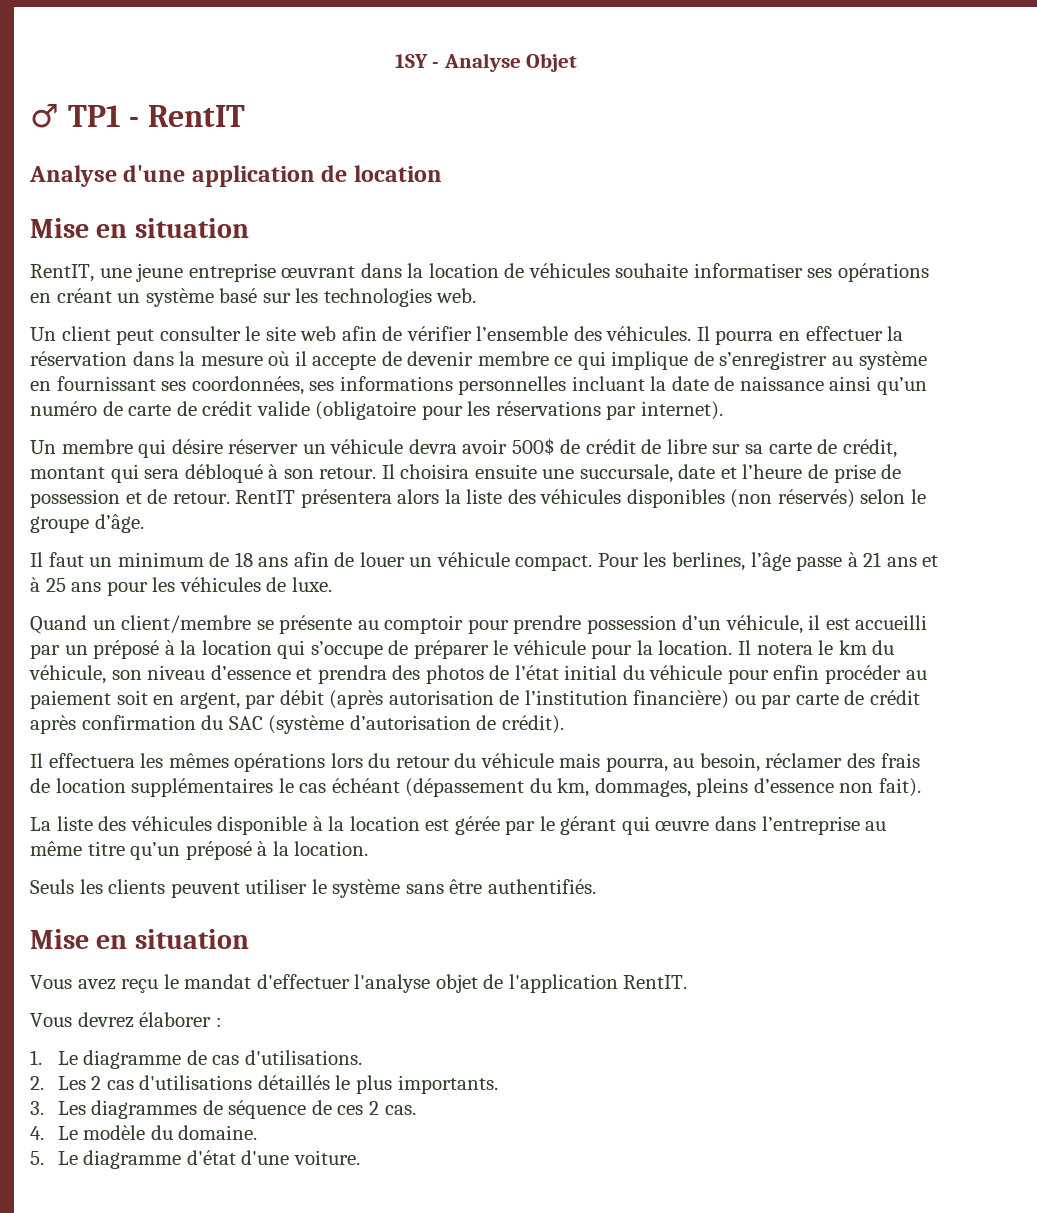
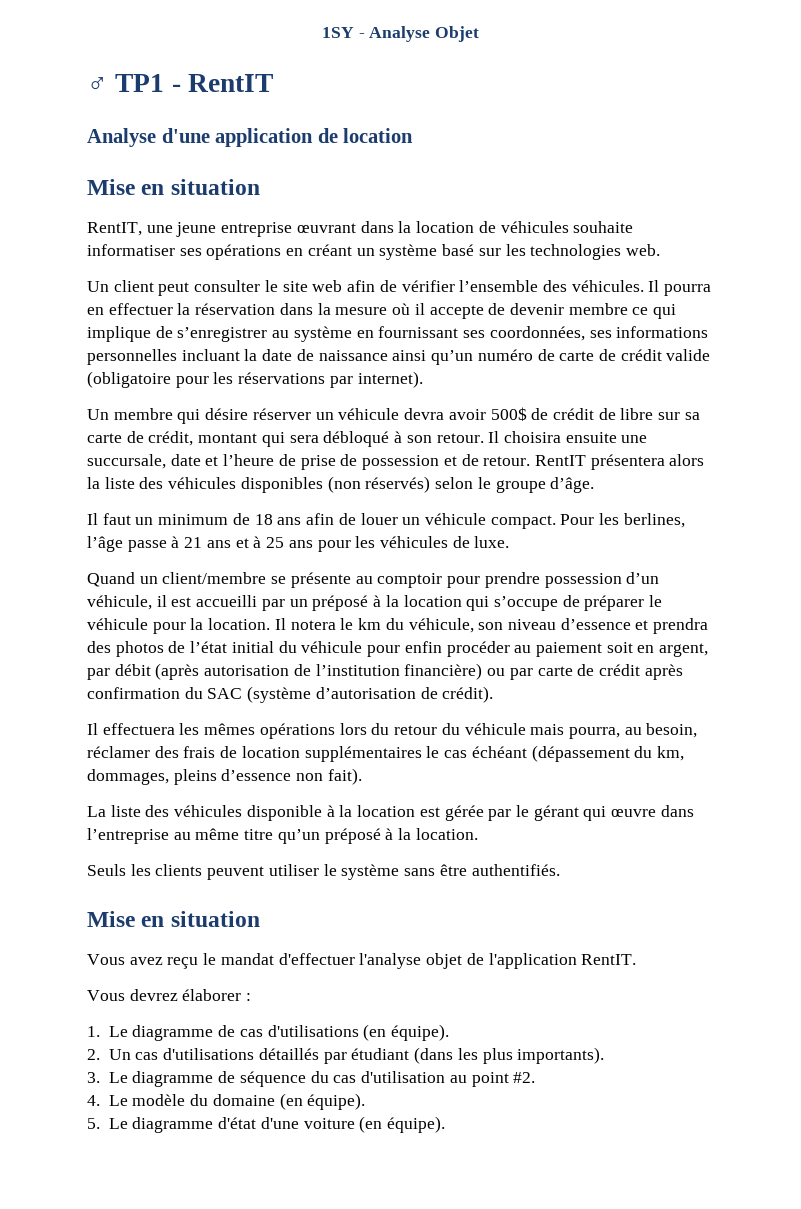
- 1. Le diagramme de cas d'utilisations.
+ 1. Le diagramme de cas d'utilisations (en équipe).
- 2. Les 2 cas d'utilisations détaillés le plus importants.
- 3. Les diagrammes de séquence de ces 2 cas.
+ 2. Un cas d'utilisations détaillés par étudiant (dans les plus importants).
+ 3. Le diagramme de séquence du cas d'utilisation au point #2.
- 4. Le modèle du domaine.
+ 4. Le modèle du domaine (en équipe).
- 5. Le diagramme d'état d'une voiture.
+ 5. Le diagramme d'état d'une voiture (en équipe).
-----
Task
Your answer should be one number: how many lines in the material hold the word "voiture".

Completed task
2